Dataset records
§ §
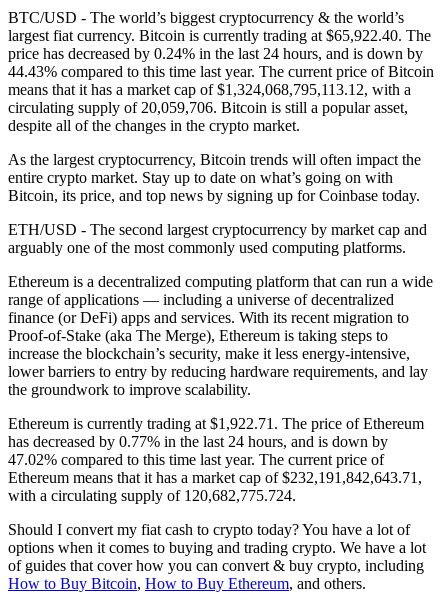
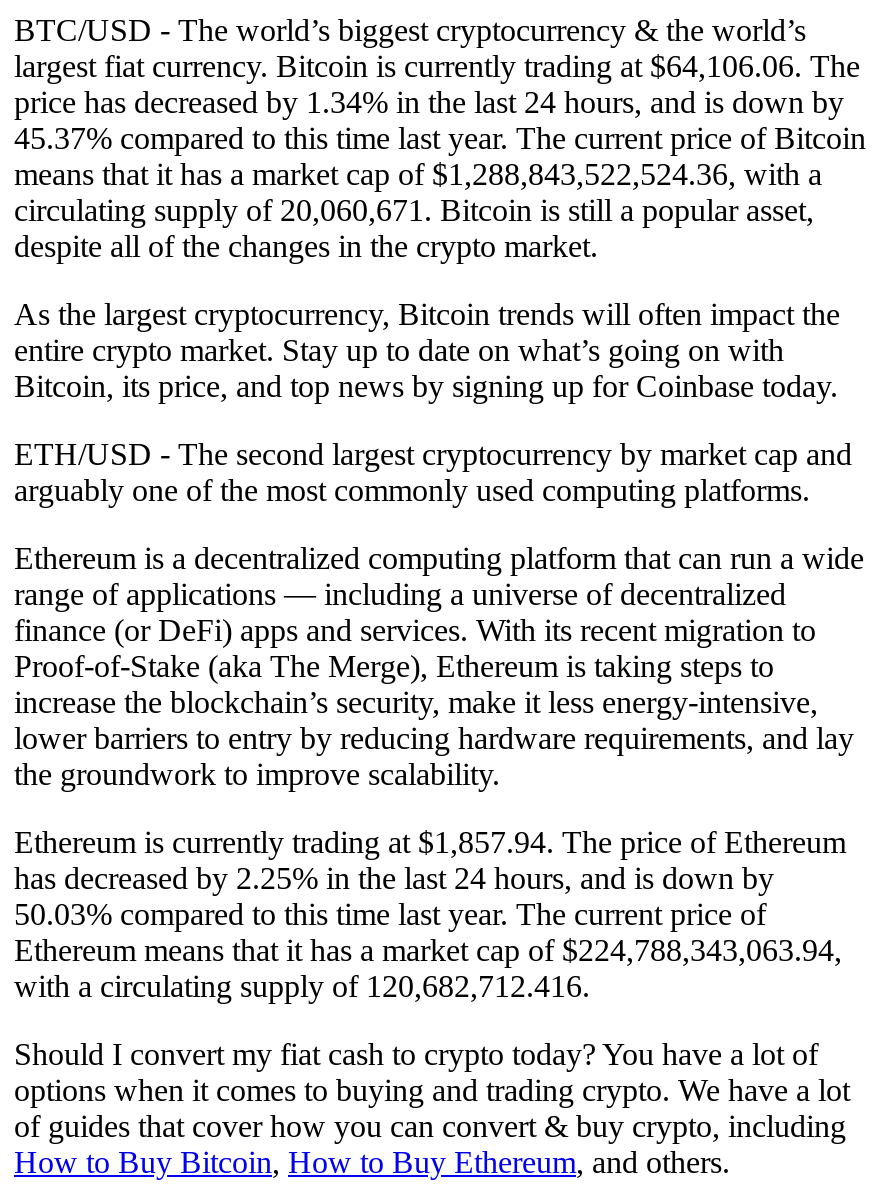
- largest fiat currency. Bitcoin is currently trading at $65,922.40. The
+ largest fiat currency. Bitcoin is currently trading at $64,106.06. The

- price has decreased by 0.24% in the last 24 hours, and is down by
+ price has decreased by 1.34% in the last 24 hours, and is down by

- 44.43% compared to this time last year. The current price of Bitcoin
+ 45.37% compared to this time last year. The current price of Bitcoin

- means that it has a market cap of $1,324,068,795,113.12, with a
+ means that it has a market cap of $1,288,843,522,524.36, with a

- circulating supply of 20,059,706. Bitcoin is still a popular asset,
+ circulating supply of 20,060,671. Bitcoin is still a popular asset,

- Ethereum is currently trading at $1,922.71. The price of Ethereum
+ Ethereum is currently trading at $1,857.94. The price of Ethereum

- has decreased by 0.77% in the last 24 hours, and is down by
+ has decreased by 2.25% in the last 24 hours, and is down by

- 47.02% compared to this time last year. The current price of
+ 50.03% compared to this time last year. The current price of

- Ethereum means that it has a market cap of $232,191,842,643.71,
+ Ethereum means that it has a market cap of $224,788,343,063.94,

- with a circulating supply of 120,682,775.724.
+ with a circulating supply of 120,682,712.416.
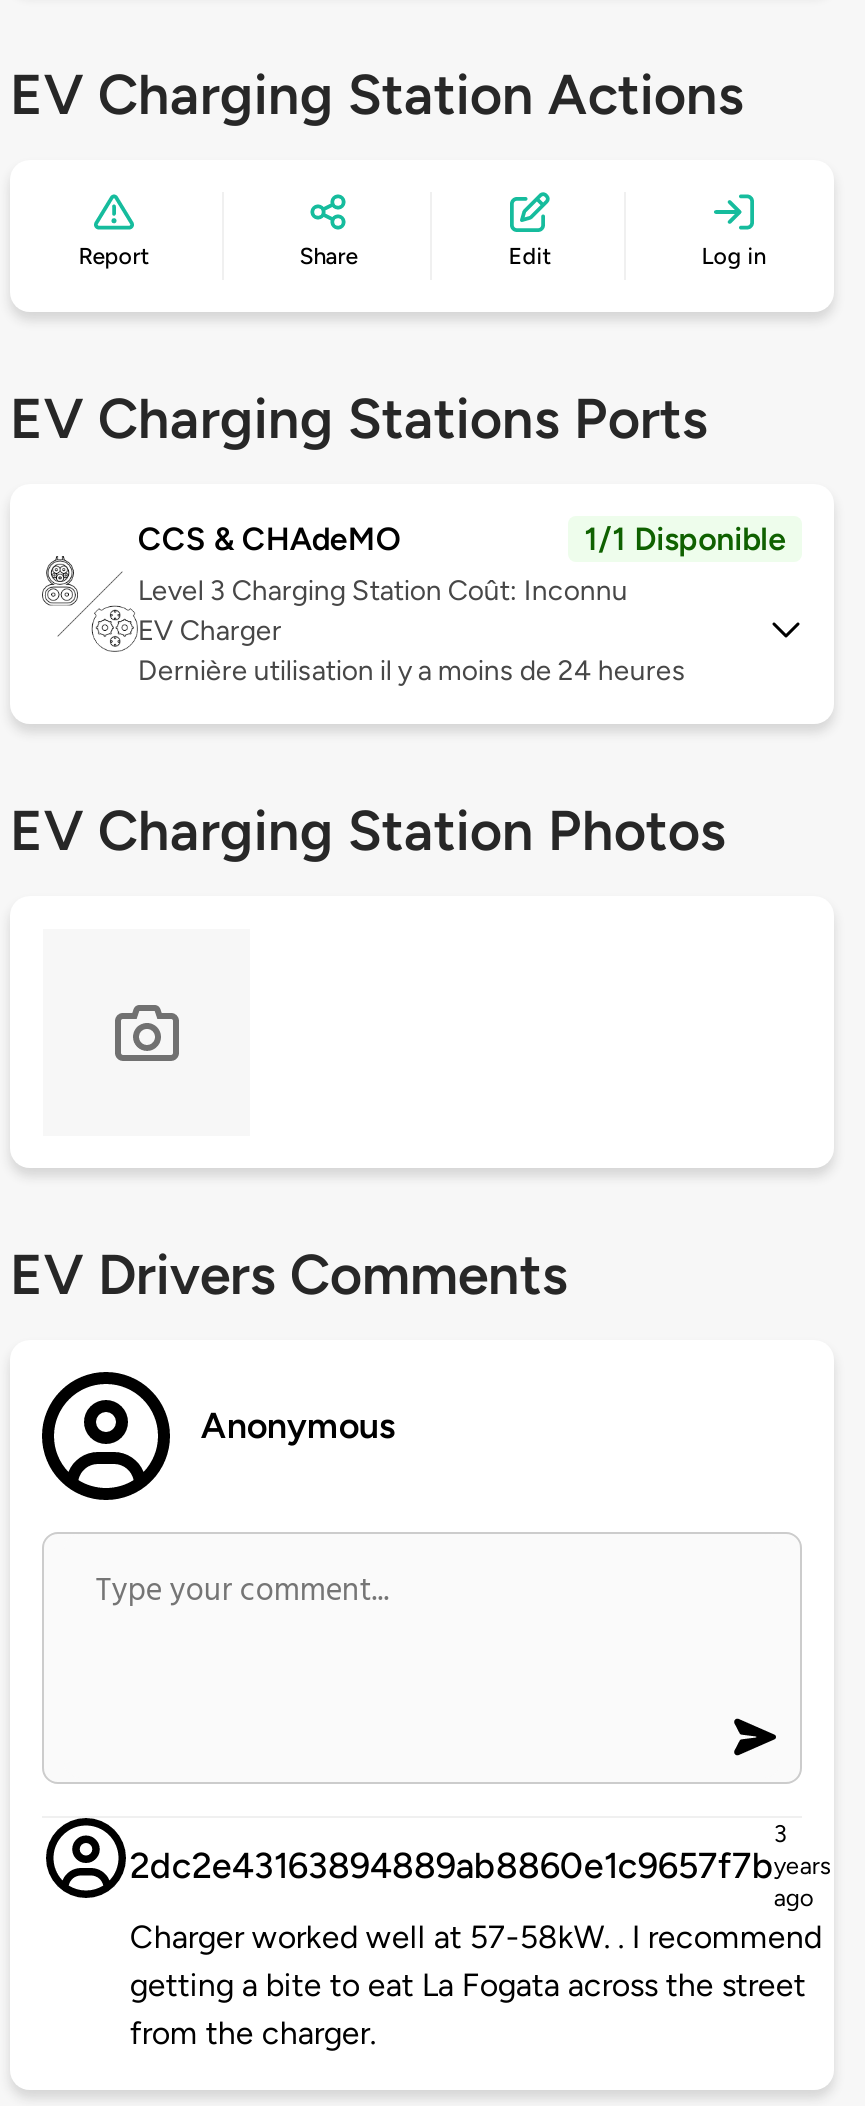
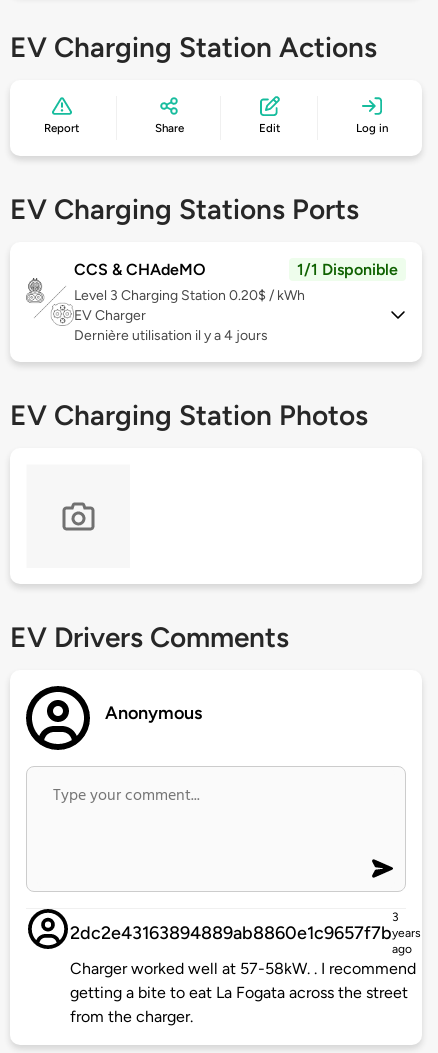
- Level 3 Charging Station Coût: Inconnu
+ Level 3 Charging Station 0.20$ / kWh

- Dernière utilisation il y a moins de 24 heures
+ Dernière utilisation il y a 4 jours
§ §
**Exercise**:
When you transcribe the lines above, keep every word exact but leave the pictures behind.

**Your solution**:
- largest fiat currency. Bitcoin is currently trading at $65,922.40. The
+ largest fiat currency. Bitcoin is currently trading at $64,106.06. The

- price has decreased by 0.24% in the last 24 hours, and is down by
+ price has decreased by 1.34% in the last 24 hours, and is down by

- 44.43% compared to this time last year. The current price of Bitcoin
+ 45.37% compared to this time last year. The current price of Bitcoin

- means that it has a market cap of $1,324,068,795,113.12, with a
+ means that it has a market cap of $1,288,843,522,524.36, with a

- circulating supply of 20,059,706. Bitcoin is still a popular asset,
+ circulating supply of 20,060,671. Bitcoin is still a popular asset,

- Ethereum is currently trading at $1,922.71. The price of Ethereum
+ Ethereum is currently trading at $1,857.94. The price of Ethereum

- has decreased by 0.77% in the last 24 hours, and is down by
+ has decreased by 2.25% in the last 24 hours, and is down by

- 47.02% compared to this time last year. The current price of
+ 50.03% compared to this time last year. The current price of

- Ethereum means that it has a market cap of $232,191,842,643.71,
+ Ethereum means that it has a market cap of $224,788,343,063.94,

- with a circulating supply of 120,682,775.724.
+ with a circulating supply of 120,682,712.416.
- Level 3 Charging Station Coût: Inconnu
+ Level 3 Charging Station 0.20$ / kWh

- Dernière utilisation il y a moins de 24 heures
+ Dernière utilisation il y a 4 jours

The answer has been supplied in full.